Cosimo "Pater Patriae" de' Medici
1389 - 1464

Trained in banking from an early age, Cosimo de' Medici also had a lust for learning, studying classic texts, attending lectures and becoming one of the first generation of Humanists. Cosimo urged his father to turn the family's wealth to civic patronage. Yet despite this, when Cosimo inherited the position of Capo from Giovanni, the jealous Albizzi family trumped up charges of treason against him. The charges were "authoured" by a friend of the Albizzi's, a poet named Filelfo. Based on Filelfo's false claims and strengthened by the Albizzi power, Cosimo was sentenced to death, but bribed his way out of prison and escaped Florence for a time.

While in exile, Cosimo played on his amici degli amici, and returned more powerful than before. Shortly after his return, Filelfo was accosted by unknown assailants in a dark street and his face was sliced open from ear to ear. His life was spared, but he wore the scars of che brutta figura "revenge through humiliation" for the rest of his life. The message was clear; The Medici not only remember their friends, but also never forget an enemy.

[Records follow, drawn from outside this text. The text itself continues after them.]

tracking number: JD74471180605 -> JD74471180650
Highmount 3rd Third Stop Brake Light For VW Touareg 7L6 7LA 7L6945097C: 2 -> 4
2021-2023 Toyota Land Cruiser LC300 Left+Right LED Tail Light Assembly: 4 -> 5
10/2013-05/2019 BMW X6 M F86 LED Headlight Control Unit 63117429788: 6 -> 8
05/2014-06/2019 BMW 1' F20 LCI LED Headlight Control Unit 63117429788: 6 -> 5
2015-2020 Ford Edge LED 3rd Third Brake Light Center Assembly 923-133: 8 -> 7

Cosimo went on to become one of the foremost patrons of renaissance artists, befriending and promoting Lippi, Donatello, Michelozzo, Gozzoli. Cosimo also bankrolled the extraordinary Council of Florence and lent his weight to contracting the genius of Filippo Brunelleschi to complete the Duomo.

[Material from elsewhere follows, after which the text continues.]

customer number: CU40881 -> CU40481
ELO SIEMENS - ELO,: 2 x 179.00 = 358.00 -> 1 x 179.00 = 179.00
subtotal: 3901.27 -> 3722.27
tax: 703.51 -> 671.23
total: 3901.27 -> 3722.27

Cosimo, like his father before him, understood the machinations of political power. his advice to his heirs was; "Do not seek power. Wait until they call you."

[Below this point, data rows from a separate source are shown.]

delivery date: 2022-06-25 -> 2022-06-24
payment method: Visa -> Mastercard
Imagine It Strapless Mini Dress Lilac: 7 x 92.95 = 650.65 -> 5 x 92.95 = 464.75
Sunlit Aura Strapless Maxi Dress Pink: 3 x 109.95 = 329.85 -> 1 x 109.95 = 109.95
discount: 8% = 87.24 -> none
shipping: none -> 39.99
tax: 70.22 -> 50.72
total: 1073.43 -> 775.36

Piero "il Gottoso" de' Medici
1416 - 1469

Suffering from gout from an early age and often sickly, Piero de' Medici ["the gouty"] was - because of his poor health - precluded from public life. As his brother Giovanni became his father's favorite and was groomed to take over the family business, Piero devoted himself to scholarship. Occasionally sent on a variety of embassies to Venice, Milan and France, Piero was respected internationally as a diplomat. King Louis XI held such a high opinion of Piero that he granted the special honour of permitting Piero to stamp the lilies of France on one of the balls of the Medici arms - this one ball coloured blue for that purpose.

On his brother Giovanni's untimely death, Piero's father Cosimo feared that his remaining son's health may interfere in his public duties. Cosimo turned to grooming his grandson Lorenzo to become the future head of the family. But Lorenzo had not yet reached maturity upon Cosimo's death in 1464, and thus Piero became the head of the family.

Following his father's wishes, Piero continued to enrich Lorenzo's education, and while retaining foreign affairs in his own hands, left Florentine politics to the young Lorenzo.


Lorenzo "il Magnifico" de' Medici
1449 - 1492

At the age of seventeen, Lorenzo de' Medici demonstrated to Florence and the world his courage and bold nature by single-handedly foiling a Pitti family plot to assassinate his father Piero. From the beginning of his public life, Lorenzo was known as a force to be reckoned with.

While well educated in the classics, banking, diplomacy and a poet, Lorenzo also displayed a lust for life - celebrating wine, women, and song in the streets of Florence. He married at the age of nineteen years and proved to be a devoted family man, raising seven children, two of them adopted. (Two of his sons - one natural, one adopted - would go on to become Popes Leo X and Clement VII) Following in his grandfather's footsteps, Lorenzo too became a favoured patron of the arts, commissioning and promoting men such as Sandro Bottcelli, Leonardo da Vinci, and even took a young Michelangelo Buonarroti into his home and raised him like a son.

Lorenzo's lust for life was summarized by his statement; "He who wishes to be happy let him be so, for of tomorrow there is no knowing."


Giuliano de' Medici
1453 - 1478

Giuliano de' Medici was Piero's second son. He shared Lorenzo's passion for life, and sired an illegitimate son prior to his brutal murder in the Duomo on Easter Sunday, 1478, a son later adopted by Lorenzo. Sadly, it was Giuliano who would pay the ultimate price for his older brother's political machinations.